Set down the lines that begin at the top of the records and end with the line containing "[1222,384,1262,405] 以下 ->", and drop every picture.
☆ ☆ ☆ ☆ ☆
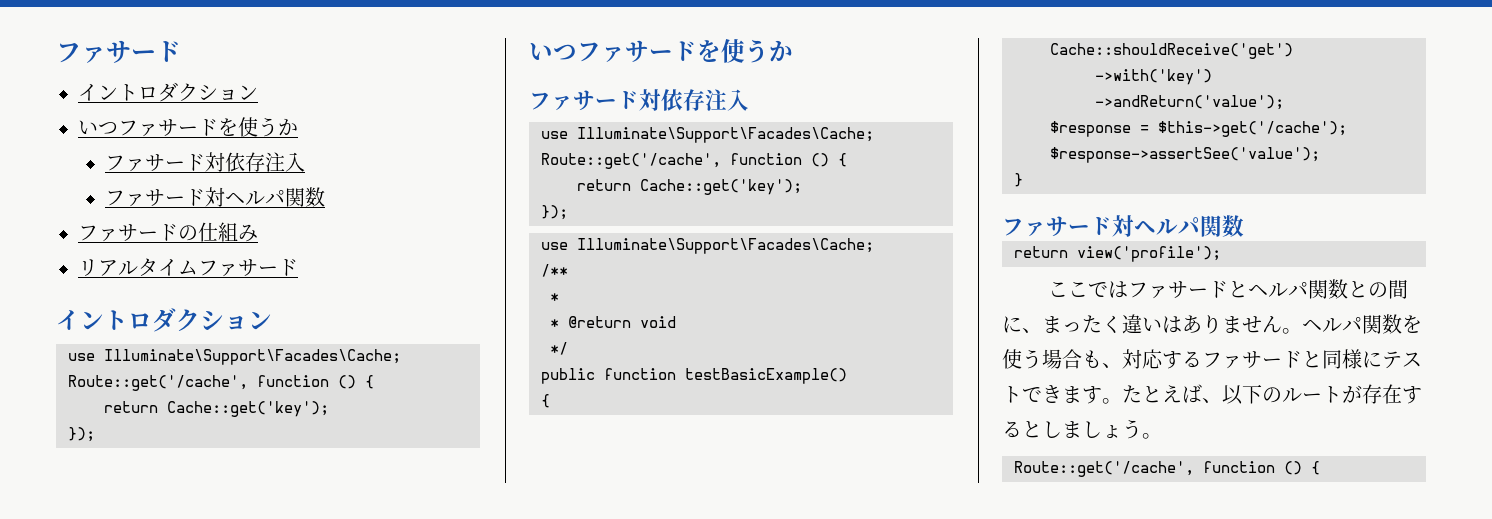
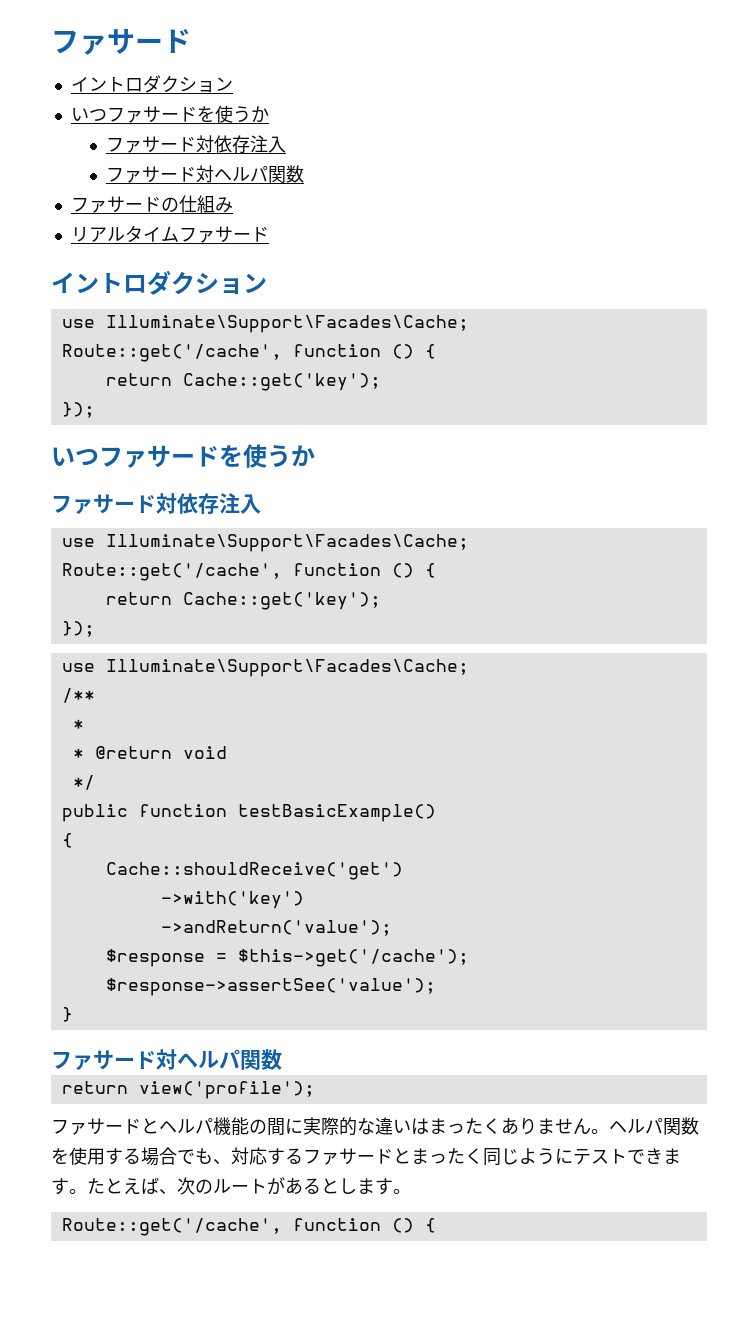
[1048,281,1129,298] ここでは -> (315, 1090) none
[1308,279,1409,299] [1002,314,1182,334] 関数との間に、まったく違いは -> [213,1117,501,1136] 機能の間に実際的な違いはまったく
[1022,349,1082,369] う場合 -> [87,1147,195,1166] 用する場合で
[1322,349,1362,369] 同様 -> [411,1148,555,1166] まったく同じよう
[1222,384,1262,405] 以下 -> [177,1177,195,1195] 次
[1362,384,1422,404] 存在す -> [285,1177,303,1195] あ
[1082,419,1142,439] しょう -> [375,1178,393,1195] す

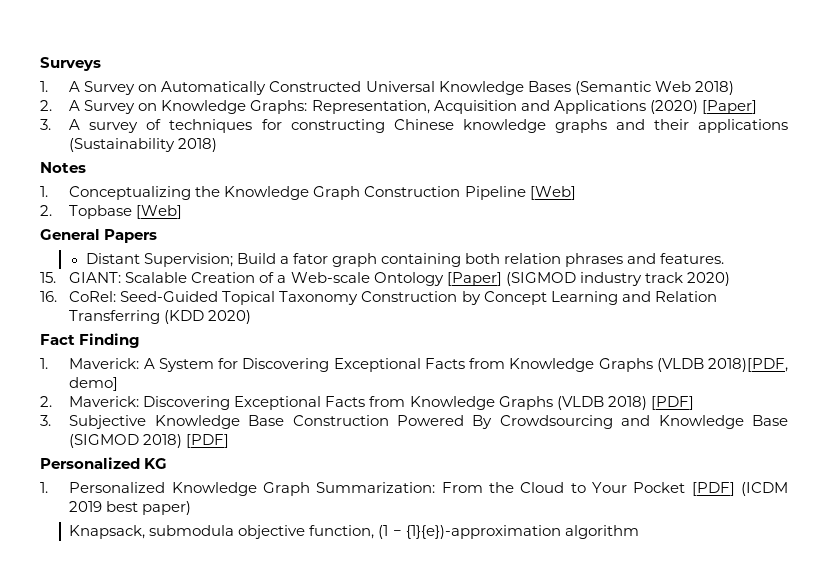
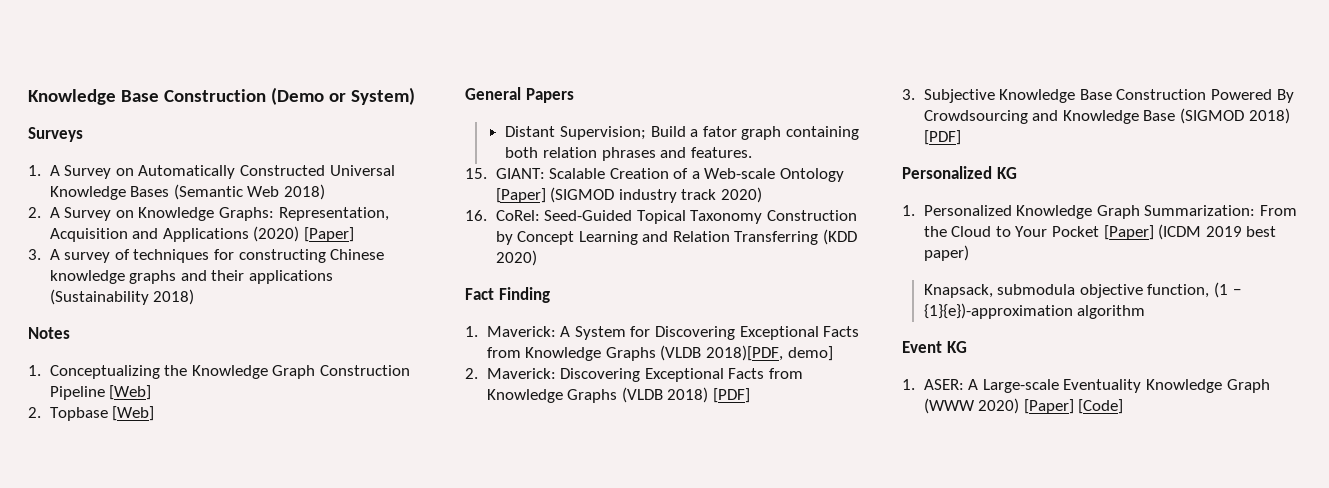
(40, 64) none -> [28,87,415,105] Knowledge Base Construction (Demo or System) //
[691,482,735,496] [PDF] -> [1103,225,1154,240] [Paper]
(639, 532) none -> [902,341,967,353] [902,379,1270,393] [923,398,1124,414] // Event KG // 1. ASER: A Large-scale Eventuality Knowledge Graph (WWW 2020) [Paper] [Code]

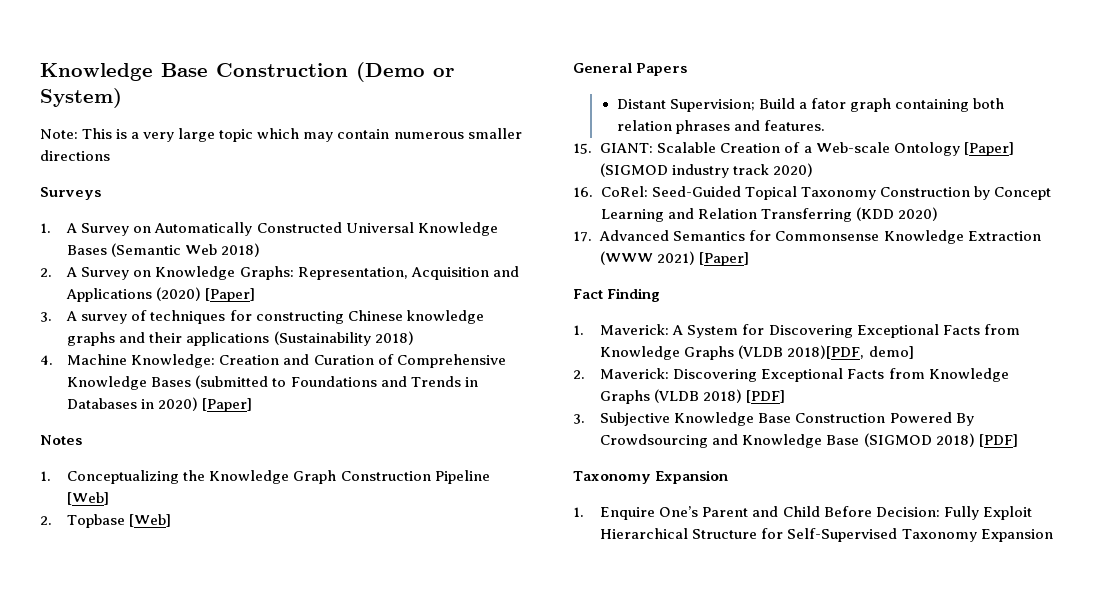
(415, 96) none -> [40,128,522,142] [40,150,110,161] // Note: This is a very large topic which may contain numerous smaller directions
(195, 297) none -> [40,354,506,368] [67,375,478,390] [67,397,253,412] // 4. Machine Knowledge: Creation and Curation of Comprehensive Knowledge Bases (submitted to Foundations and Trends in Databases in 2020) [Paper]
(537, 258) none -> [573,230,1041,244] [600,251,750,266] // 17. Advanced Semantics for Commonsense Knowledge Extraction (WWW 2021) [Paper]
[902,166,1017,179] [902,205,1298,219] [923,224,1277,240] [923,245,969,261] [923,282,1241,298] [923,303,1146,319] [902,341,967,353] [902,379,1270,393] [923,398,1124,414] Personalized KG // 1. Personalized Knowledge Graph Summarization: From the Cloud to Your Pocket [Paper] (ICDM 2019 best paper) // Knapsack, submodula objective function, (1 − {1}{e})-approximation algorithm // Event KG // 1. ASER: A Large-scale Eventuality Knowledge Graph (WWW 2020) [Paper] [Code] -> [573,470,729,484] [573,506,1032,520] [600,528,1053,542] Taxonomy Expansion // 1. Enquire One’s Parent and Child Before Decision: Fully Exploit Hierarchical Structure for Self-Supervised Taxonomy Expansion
☆ ☆ ☆ ☆ ☆
§ Your solution
[1048,281,1129,298] ここでは -> (315, 1090) none
[1308,279,1409,299] [1002,314,1182,334] 関数との間に、まったく違いは -> [213,1117,501,1136] 機能の間に実際的な違いはまったく
[1022,349,1082,369] う場合 -> [87,1147,195,1166] 用する場合で
[1322,349,1362,369] 同様 -> [411,1148,555,1166] まったく同じよう
[1222,384,1262,405] 以下 -> [177,1177,195,1195] 次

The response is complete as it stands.